Things my cats used to to be startled out of sleep from, but no longer are:
sneezing
a can being opened
laughter
TV shows
singing

Things my cats still hate and can't sleep through:
thunder
my neighbor's Mustang
crinkling of a bag
me getting out of bed
sound of running water


What things were your cats once bothered by, but have gotten used to out of habit? What things still disturb them?


----------



## Claiken (Dec 18, 2007)

Boo used to be startled by everything, even us walking near her while she was sleeping. She was so used to sleeping outside with 1 eye open, she noticed everything. luckily she grew out of that phase!

Now they only get startled by more major things, like bags, or people coming inside/going outside (the door), those random things like when a picture falls off the wall in the night, etc. my sneezing wakes them, but they come from my toes, theyre powerful! lol.


----------



## DeafDogs&Cat (Mar 27, 2013)

Mine only gets startled by Mouse sneak attacks..
Lol


----------



## 10cats2dogs (Jun 16, 2013)

Depending on who's got my lap, when hubby decides to go to bed, he'll come out to give me a kiss goodnight, well a couple of my cats will bail as he's leaning over us!
Hence his nickname "Lurch" or "Squatch"!!
Two of my cats Still aren't used to that!


----------



## Hyper_cat_lady91 (May 23, 2013)

Stitch and smudge used to hate the Hoover and run for the furthest corner. Now they just play with it. Very frustrating when ur trying to clean. 

They still don't like it when I get up. Flush the toilet, sneeze or drop something( which happens often) 

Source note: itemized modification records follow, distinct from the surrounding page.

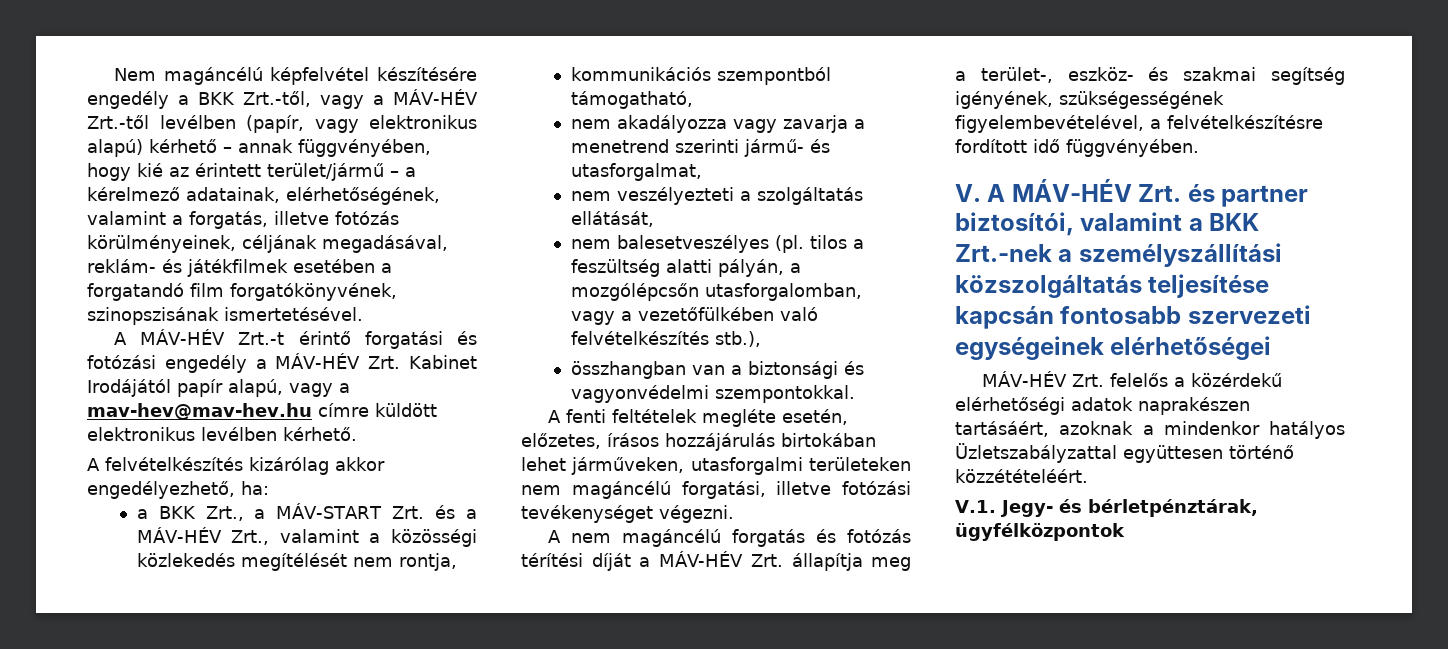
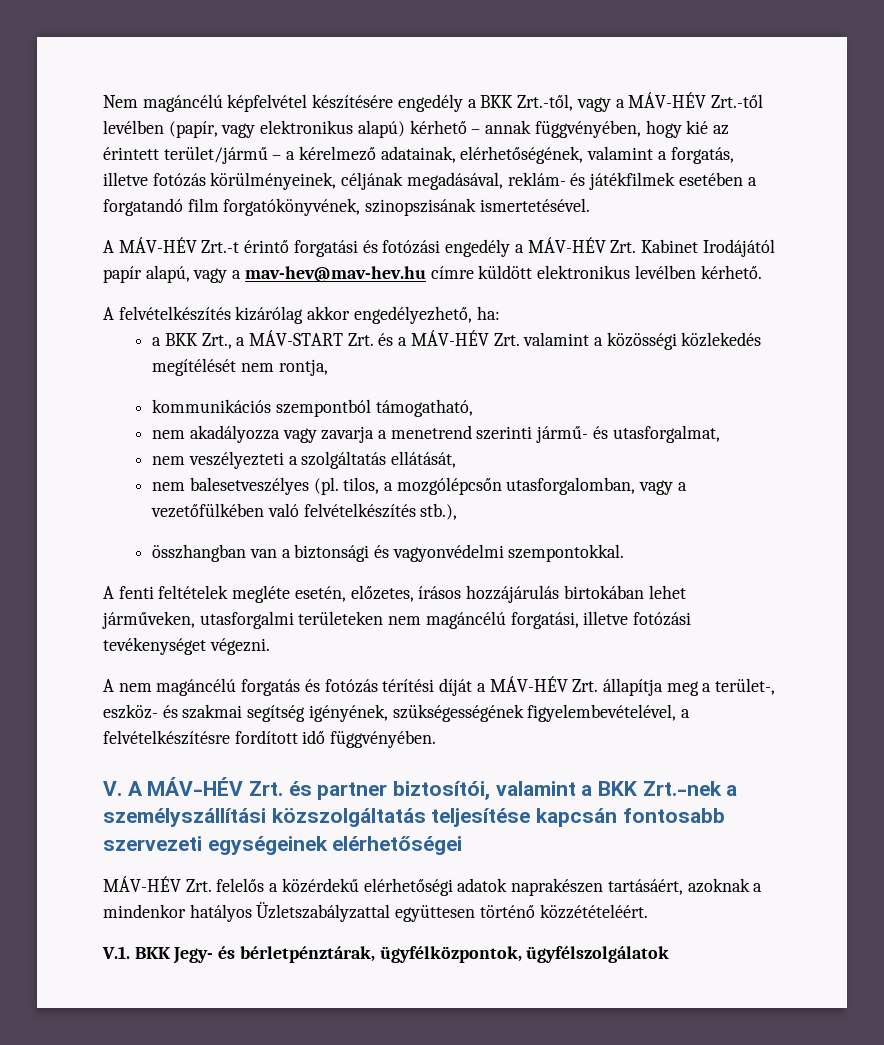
- a BKK Zrt., a MÁV-START Zrt. és a MÁV-HÉV Zrt., valamint a közösségi közlekedés megítélését nem rontja,
+ a BKK Zrt., a MÁV-START Zrt. és a MÁV-HÉV Zrt. valamint a közösségi közlekedés megítélését nem rontja,
- nem balesetveszélyes (pl. tilos a feszültség alatti pályán, a mozgólépcsőn utasforgalomban, vagy a vezetőfülkében való felvételkészítés stb.),
+ nem balesetveszélyes (pl. tilos, a mozgólépcsőn utasforgalomban, vagy a vezetőfülkében való felvételkészítés stb.),
- V.1. Jegy- és bérletpénztárak, ügyfélközpontok
+ V.1. BKK Jegy- és bérletpénztárak, ügyfélközpontok, ügyfélszolgálatok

Sent from Petguide.com Free App


----------



## Tokkaebi (Feb 5, 2013)

Ah, I should also mention that I meant they're not shaken from sleep if I open a can of soda. A can of food, however . . . lol


----------



## tezster (Jun 4, 2013)

Newton will hide from the vacuum, but come out and play tag with the sponge mop - he especially enjoys running and sliding around areas that I've just cleaned.


----------



## Marcia (Dec 26, 2010)

Tokkaebi said:


> *What things were your cats once bothered by*, *but have gotten used to out of habit? What things still disturb them*?


 
Me.


----------



## maggie23 (Mar 10, 2012)

planes overhead. we're on a direct flightpath to an airport and they pass overhead frequently. the closest ones can be 1000 - 2000 feet above us. ranges from little cessnas to 767s and 777s.

frankie used to run like a bat out of he__ when they came near. only took him a few months to get used to them. now he just looks up at them or even ignores them, even when he's up on our roof deck or in the backyard.

and they've all gotten used to my husband running huge power tools in the basement. they sleep right through it! along with my sewing machine in the same room even!

cats can be so adaptable.


----------



## katdad (Jun 13, 2013)

My current lovebug RJ, pal for nearly 19 years, was terrified of the sound of an aerosol spray can when I first adopted him. I realize that a rescue cat may be infested with fleas or whatever, and needs to be sprayed if the problem is bad -- I am certain that RJ wasn't deliberately abused. But nevertheless he would run and hide if I sprayed my shoes or sometimes the toilet. Mind you, he wasn't near the spray, it was just the sound.

Now he ignores it totally, just is watchful that he doesn't get accidentally sprayed.

RJ is totally unafraid of thunder which is a rarity among cats. He for some reason loves people in uniforms whereas most cats are afraid of anybody wearing a uniform.

And it's not hearing problems... his hearing is excellent, especially if I open a can or wiggle a pouch of catfood, making that crackling sound. He'll come running to the kitchen asap!

RJ is very much critical however of my operatic vocal work (I'm a classically trained baritone) and he discreetly goes into the other room when I am practicing.


----------